EXERCISE BRIEF
Among the lines of the records, find all that carry the word "ALKO" and copy them.

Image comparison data

***

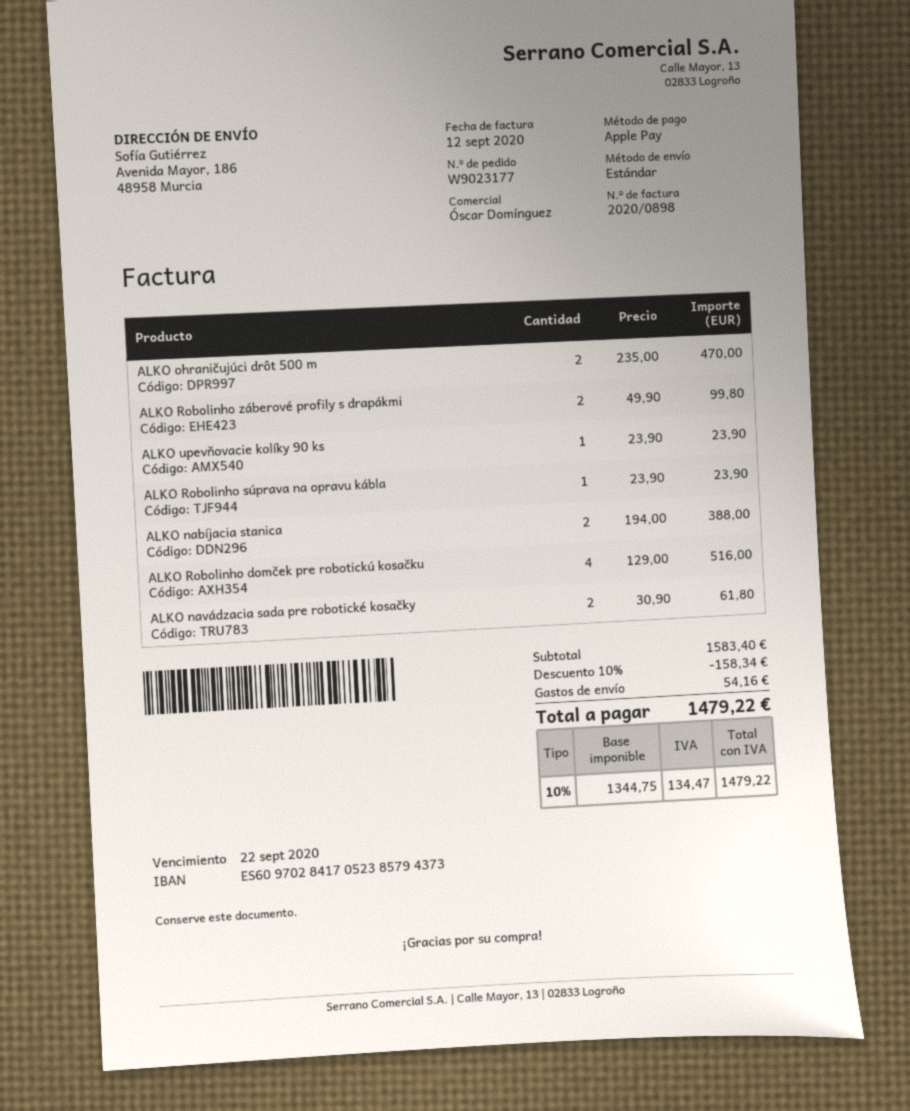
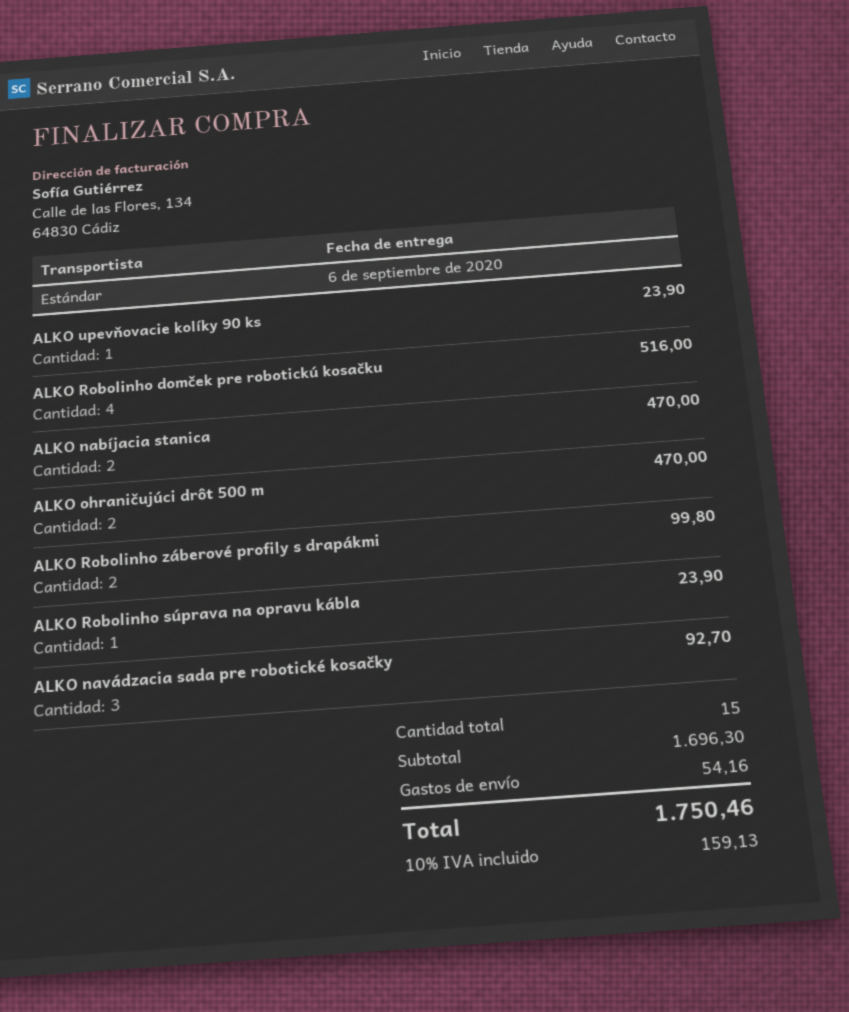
ALKO nabíjacia stanica: 2 for 388.00 -> 2 for 470.00
ALKO navádzacia sada pre robotické kosačky: 2 for 61.80 -> 3 for 92.70
subtotal: 1583.40 -> 1696.30
discount: 10% = 158.34 -> none
tax: 10% = 134.47 -> 10% = 159.13
total: 1479.22 -> 1750.46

***

REPLY
ALKO nabíjacia stanica: 2 for 388.00 -> 2 for 470.00
ALKO navádzacia sada pre robotické kosačky: 2 for 61.80 -> 3 for 92.70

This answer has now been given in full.